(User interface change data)
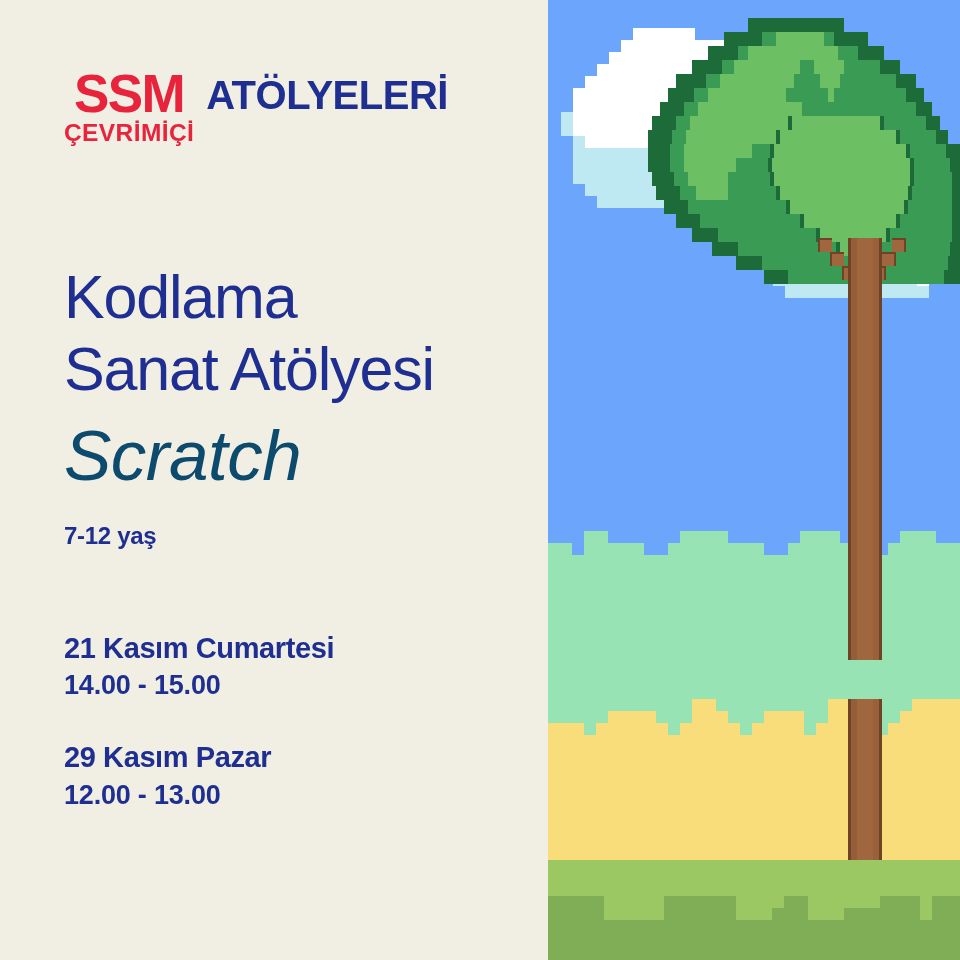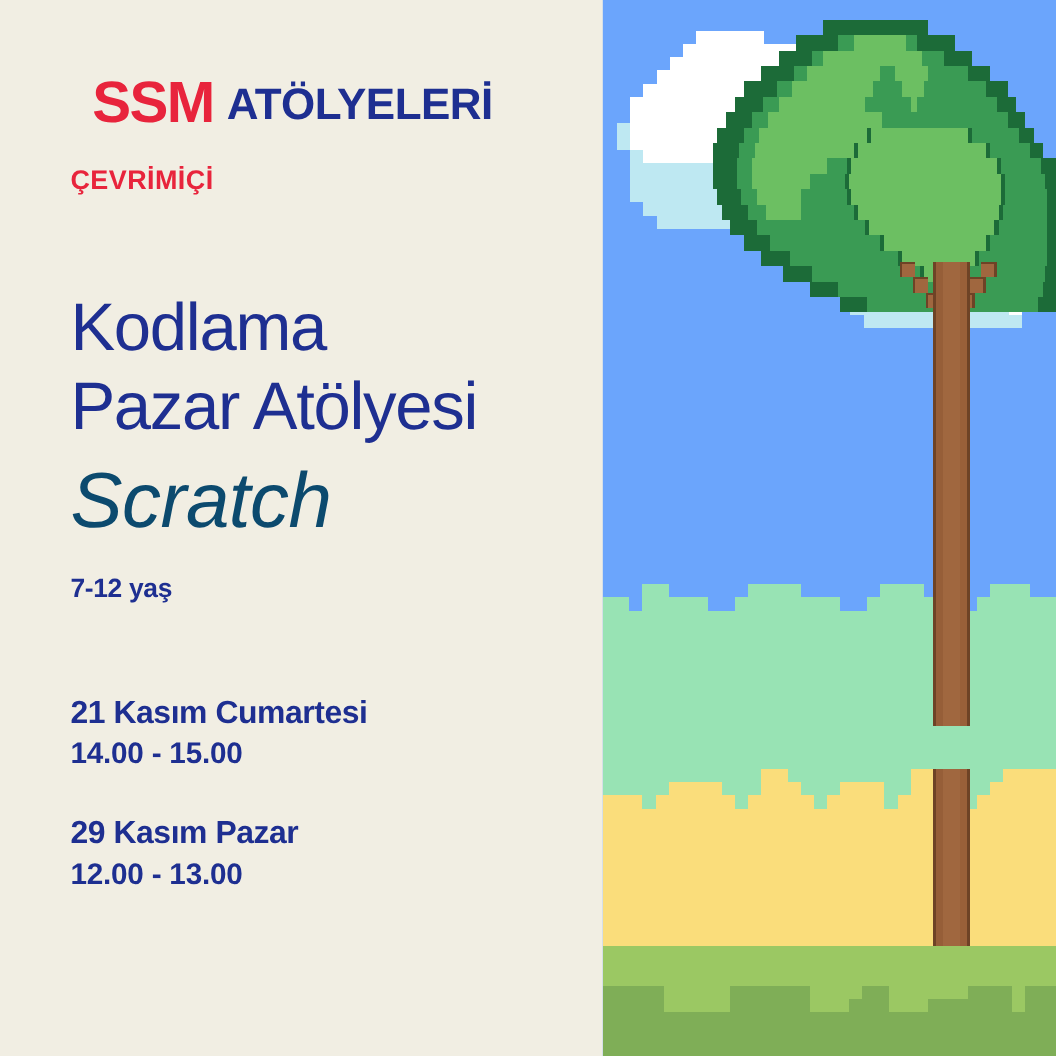--- a/index.html
+++ b/index.html
@@ -40,9 +40,8 @@
   .logo-left {
     display: flex;
     flex-direction: column;
-    align-items: flex-end;
+    align-items: center;
     line-height: 1;
-    gap: 32px;
   }
   .logo-ssm {
     font-size: 53px;

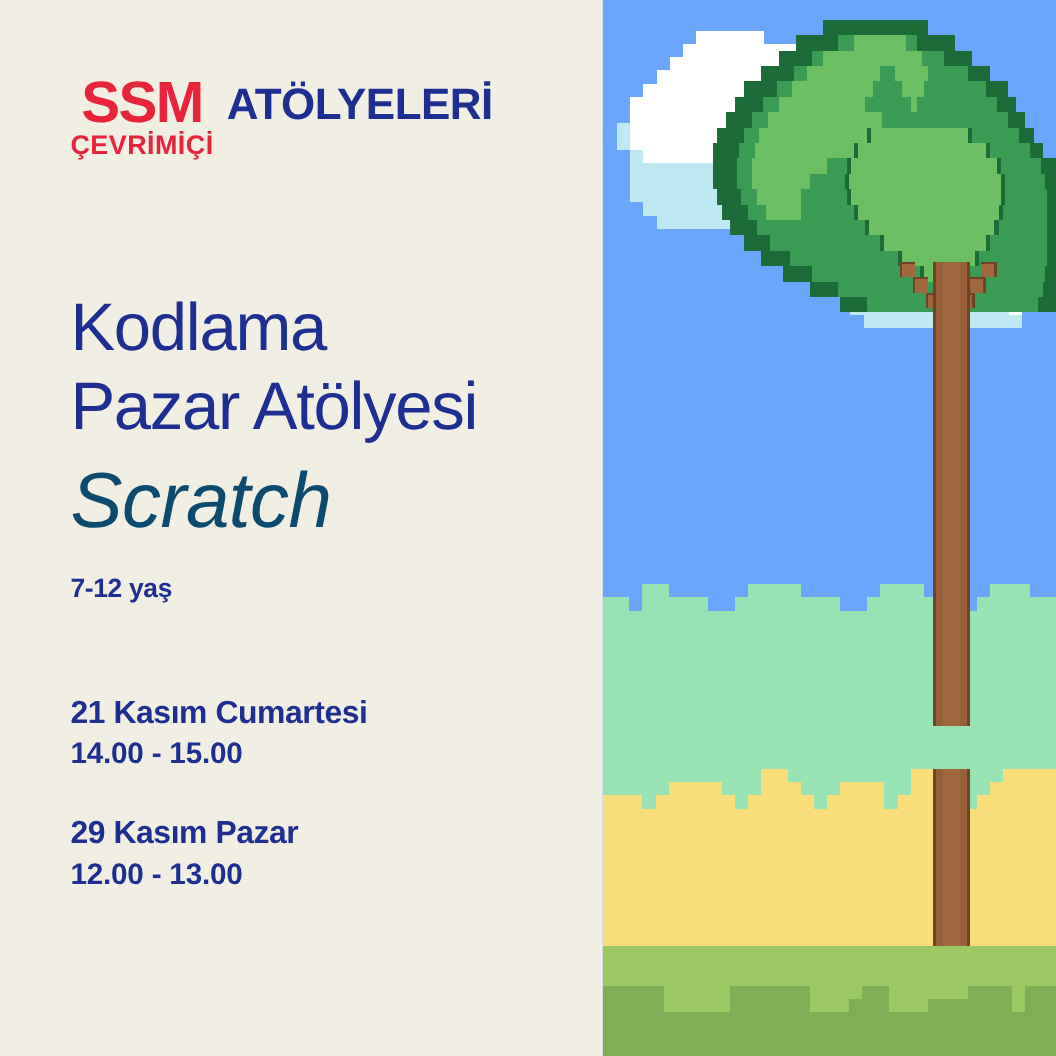--- a/index.html
+++ b/index.html
@@ -167,7 +167,7 @@
 
     <div class="headline">
       <div class="headline-line">Kodlama</div>
-      <div class="headline-line">Pazar Atölyesi</div>
+      <div class="headline-line">Sanat Atölyesi</div>
       <div class="headline-sub">Scratch</div>
     </div>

| What this task involves |
Leaving out the images, return the entries above exactly as they read.

| Answer section |
--- a/index.html
+++ b/index.html
@@ -40,9 +40,8 @@
   .logo-left {
     display: flex;
     flex-direction: column;
-    align-items: flex-end;
+    align-items: center;
     line-height: 1;
-    gap: 32px;
   }
   .logo-ssm {
     font-size: 53px;

--- a/index.html
+++ b/index.html
@@ -167,7 +167,7 @@
 
     <div class="headline">
       <div class="headline-line">Kodlama</div>
-      <div class="headline-line">Pazar Atölyesi</div>
+      <div class="headline-line">Sanat Atölyesi</div>
       <div class="headline-sub">Scratch</div>
     </div>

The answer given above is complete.